_WHAT YOU SHOULD DO:_ For the material below, return exactly the lines starting at the one holding "TOKEN3 ... %token TOKENn" and ending at the one holding "rule is program", counting both as part of the range.

_MATERIAL PROVIDED:_
/---

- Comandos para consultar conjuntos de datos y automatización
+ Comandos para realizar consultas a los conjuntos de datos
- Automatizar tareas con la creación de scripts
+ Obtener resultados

\---
/---

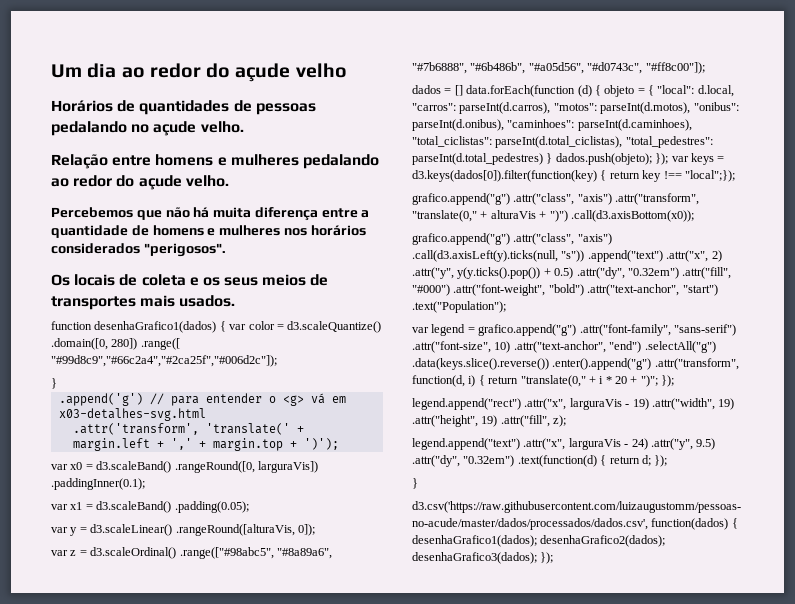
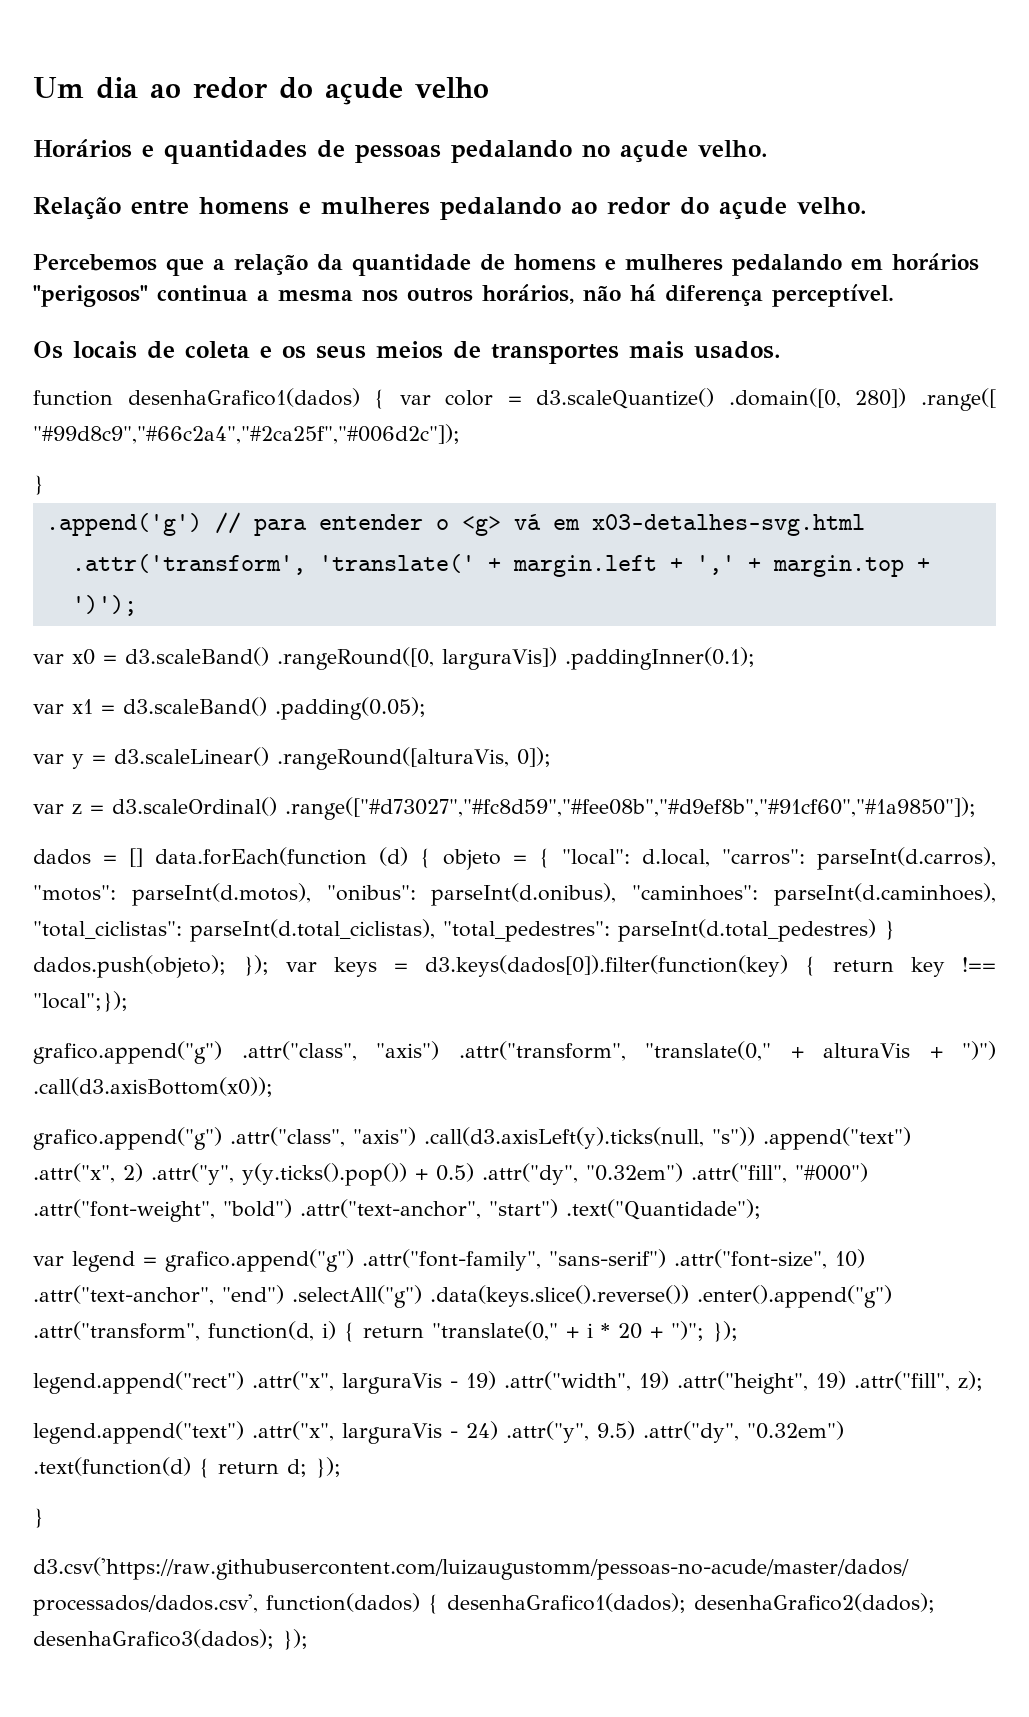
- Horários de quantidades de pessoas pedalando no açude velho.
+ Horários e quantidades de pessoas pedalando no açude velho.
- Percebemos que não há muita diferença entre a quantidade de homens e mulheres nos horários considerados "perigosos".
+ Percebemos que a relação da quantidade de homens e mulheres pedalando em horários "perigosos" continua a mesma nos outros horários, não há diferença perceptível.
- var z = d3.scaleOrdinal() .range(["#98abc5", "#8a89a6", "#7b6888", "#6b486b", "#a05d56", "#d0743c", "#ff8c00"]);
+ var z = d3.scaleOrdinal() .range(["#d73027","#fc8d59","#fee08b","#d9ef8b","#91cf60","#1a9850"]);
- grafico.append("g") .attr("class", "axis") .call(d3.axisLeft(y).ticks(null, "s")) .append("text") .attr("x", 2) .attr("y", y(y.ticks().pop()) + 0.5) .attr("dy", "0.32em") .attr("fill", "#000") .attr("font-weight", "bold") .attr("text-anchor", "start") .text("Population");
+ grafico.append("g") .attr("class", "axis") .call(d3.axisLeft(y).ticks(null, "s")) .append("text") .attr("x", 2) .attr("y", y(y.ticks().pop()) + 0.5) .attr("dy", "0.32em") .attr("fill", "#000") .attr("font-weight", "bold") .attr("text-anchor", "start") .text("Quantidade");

\---
/---

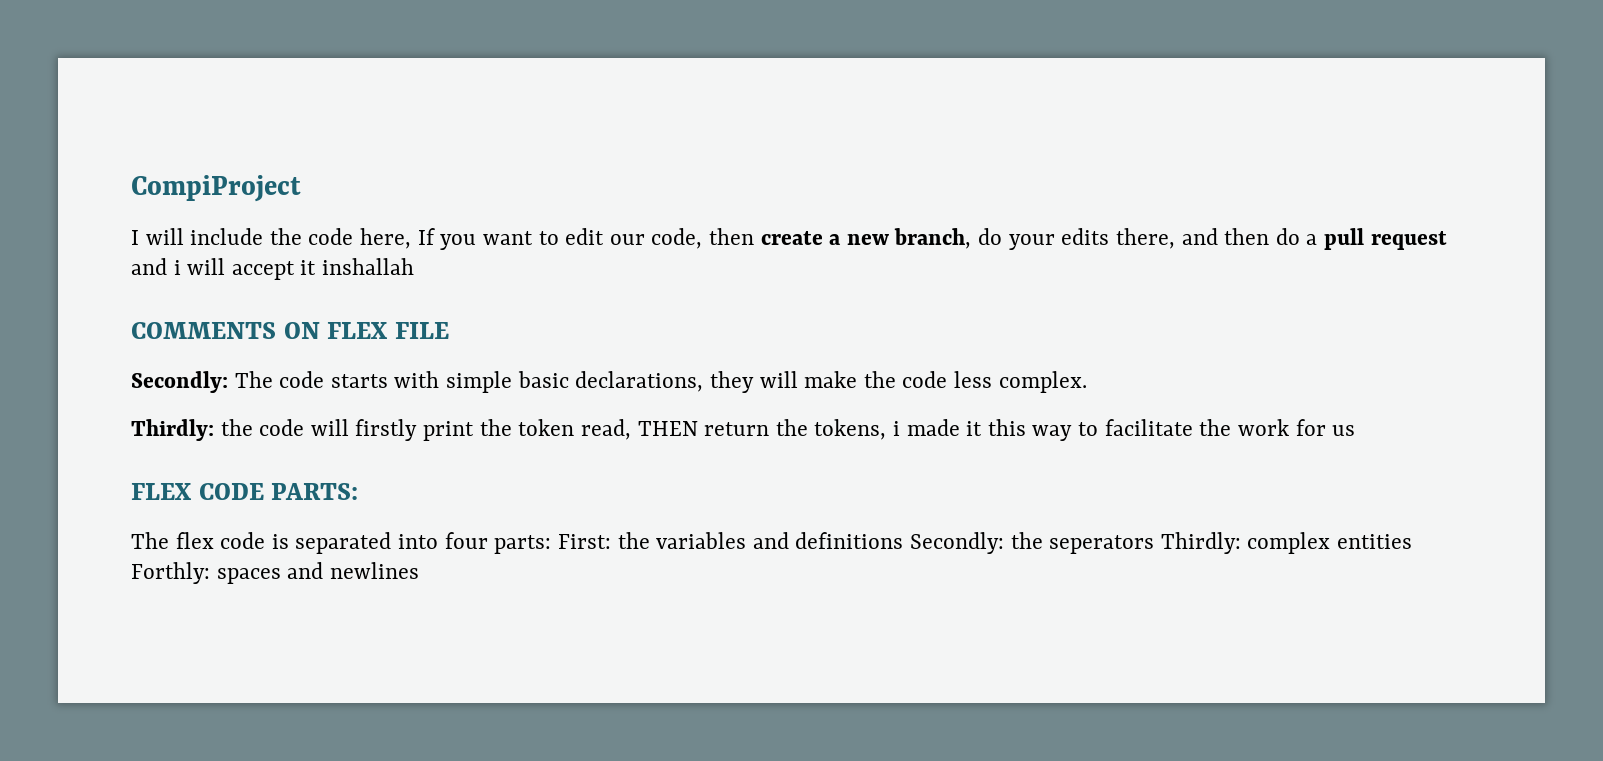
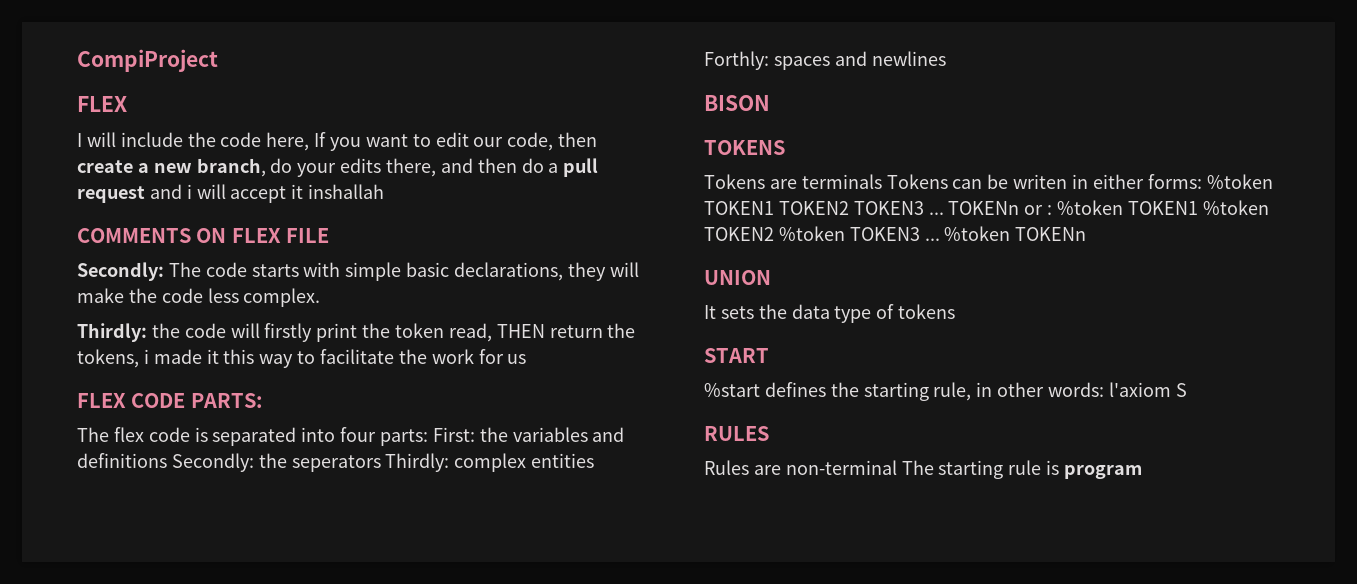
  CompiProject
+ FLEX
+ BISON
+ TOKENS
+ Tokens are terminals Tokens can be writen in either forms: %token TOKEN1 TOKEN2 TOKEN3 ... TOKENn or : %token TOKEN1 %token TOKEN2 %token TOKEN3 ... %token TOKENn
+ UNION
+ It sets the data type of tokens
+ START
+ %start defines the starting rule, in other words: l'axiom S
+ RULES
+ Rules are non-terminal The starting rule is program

\---

_YOUR RESPONSE:_
+ Tokens are terminals Tokens can be writen in either forms: %token TOKEN1 TOKEN2 TOKEN3 ... TOKENn or : %token TOKEN1 %token TOKEN2 %token TOKEN3 ... %token TOKENn
+ UNION
+ It sets the data type of tokens
+ START
+ %start defines the starting rule, in other words: l'axiom S
+ RULES
+ Rules are non-terminal The starting rule is program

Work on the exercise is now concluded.